◆ TASK PROMPT
Locate every line in the material below that has the word "txaus". Copy each of those lines.

◆ EXERCISE DATA
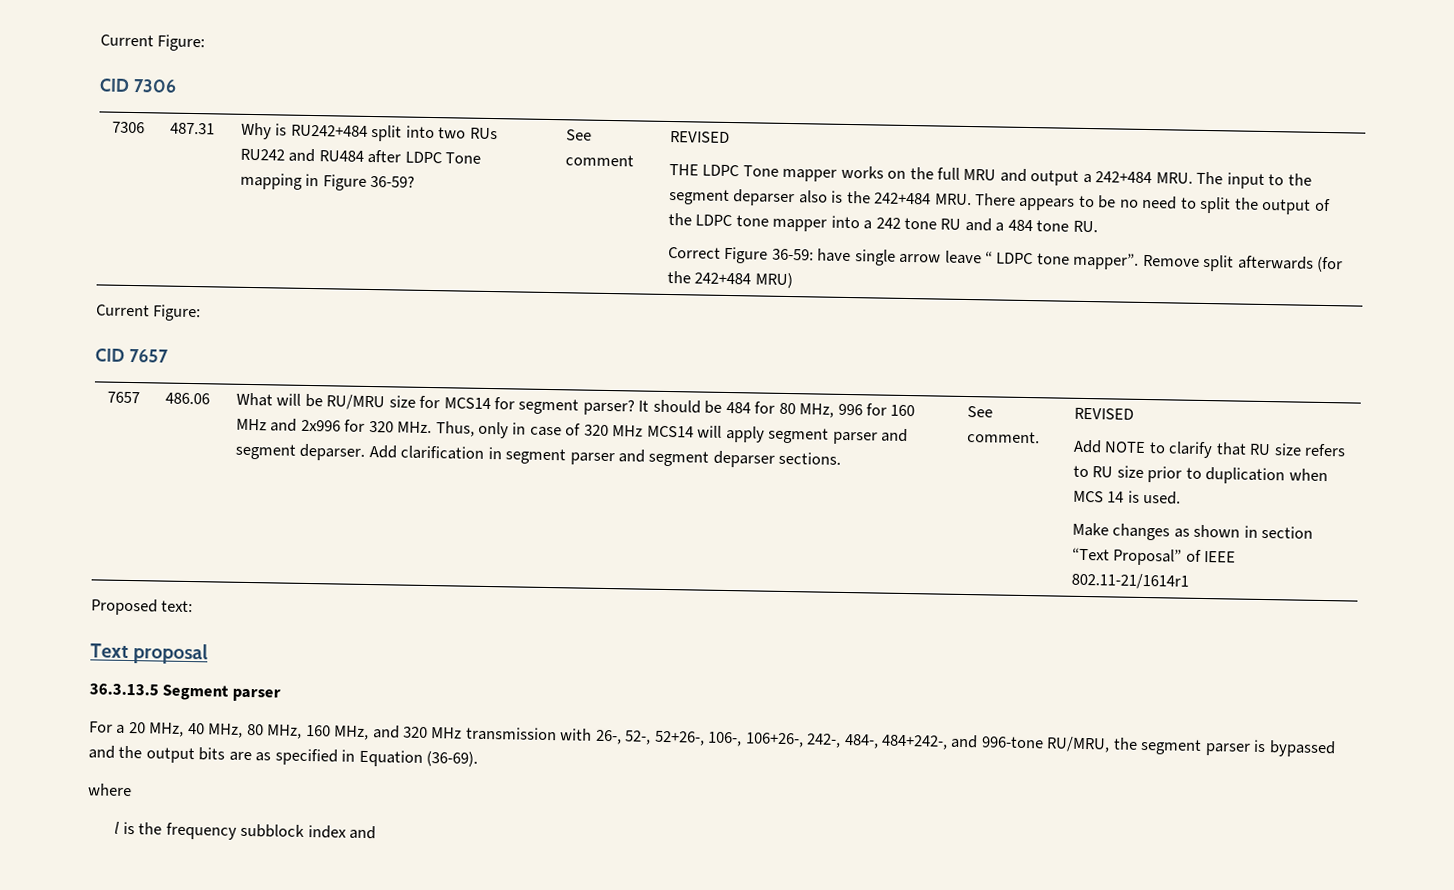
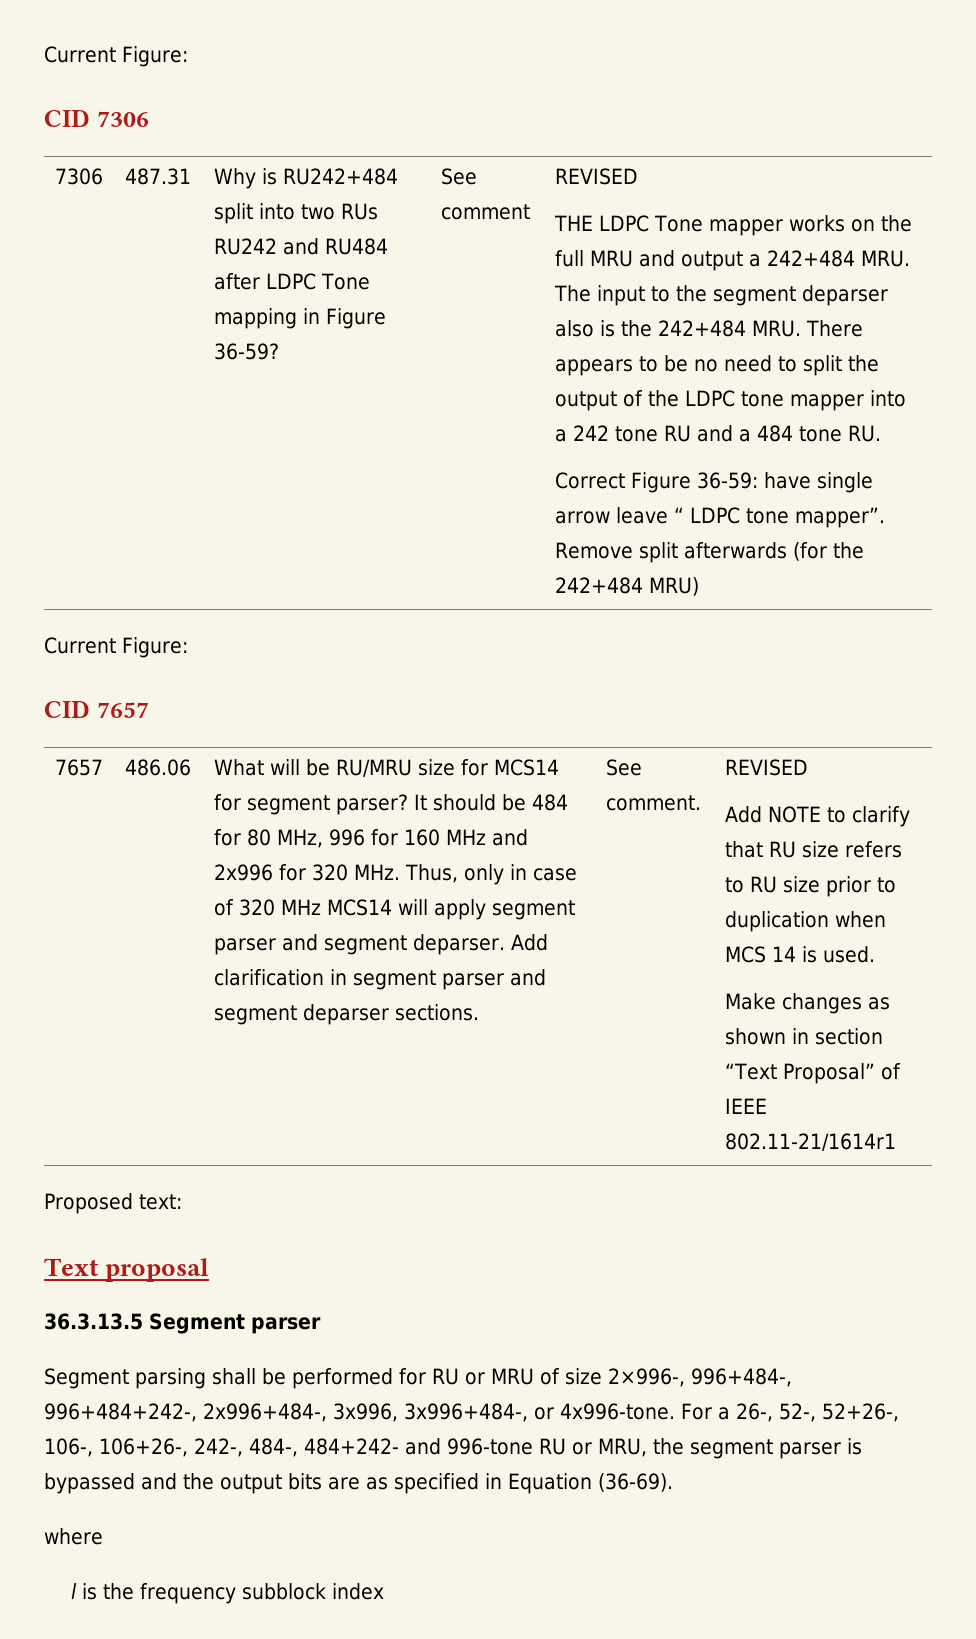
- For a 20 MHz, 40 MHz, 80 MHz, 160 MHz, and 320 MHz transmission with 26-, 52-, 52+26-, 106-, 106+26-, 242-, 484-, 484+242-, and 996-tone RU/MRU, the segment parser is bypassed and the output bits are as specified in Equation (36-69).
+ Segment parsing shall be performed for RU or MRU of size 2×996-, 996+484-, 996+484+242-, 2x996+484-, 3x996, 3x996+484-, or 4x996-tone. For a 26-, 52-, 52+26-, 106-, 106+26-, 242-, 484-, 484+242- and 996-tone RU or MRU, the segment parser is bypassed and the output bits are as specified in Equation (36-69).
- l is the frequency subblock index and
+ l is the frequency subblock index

* * *

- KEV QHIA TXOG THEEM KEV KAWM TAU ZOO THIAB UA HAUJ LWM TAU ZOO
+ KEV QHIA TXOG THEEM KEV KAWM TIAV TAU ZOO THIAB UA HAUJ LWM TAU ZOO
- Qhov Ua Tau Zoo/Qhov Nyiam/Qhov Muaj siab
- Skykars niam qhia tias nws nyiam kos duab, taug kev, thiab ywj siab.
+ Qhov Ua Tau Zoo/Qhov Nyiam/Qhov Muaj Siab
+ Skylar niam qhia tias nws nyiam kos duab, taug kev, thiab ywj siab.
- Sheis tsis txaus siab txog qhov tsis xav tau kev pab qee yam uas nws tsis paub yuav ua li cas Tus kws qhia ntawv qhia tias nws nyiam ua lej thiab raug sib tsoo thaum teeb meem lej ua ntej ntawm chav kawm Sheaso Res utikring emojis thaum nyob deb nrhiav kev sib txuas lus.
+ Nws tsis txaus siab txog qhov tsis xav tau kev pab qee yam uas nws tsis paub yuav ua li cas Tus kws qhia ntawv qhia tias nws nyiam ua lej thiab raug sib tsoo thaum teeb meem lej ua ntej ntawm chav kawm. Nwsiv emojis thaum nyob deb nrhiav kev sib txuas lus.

◆ YOUR SOLUTION
- Sheis tsis txaus siab txog qhov tsis xav tau kev pab qee yam uas nws tsis paub yuav ua li cas Tus kws qhia ntawv qhia tias nws nyiam ua lej thiab raug sib tsoo thaum teeb meem lej ua ntej ntawm chav kawm Sheaso Res utikring emojis thaum nyob deb nrhiav kev sib txuas lus.
+ Nws tsis txaus siab txog qhov tsis xav tau kev pab qee yam uas nws tsis paub yuav ua li cas Tus kws qhia ntawv qhia tias nws nyiam ua lej thiab raug sib tsoo thaum teeb meem lej ua ntej ntawm chav kawm. Nwsiv emojis thaum nyob deb nrhiav kev sib txuas lus.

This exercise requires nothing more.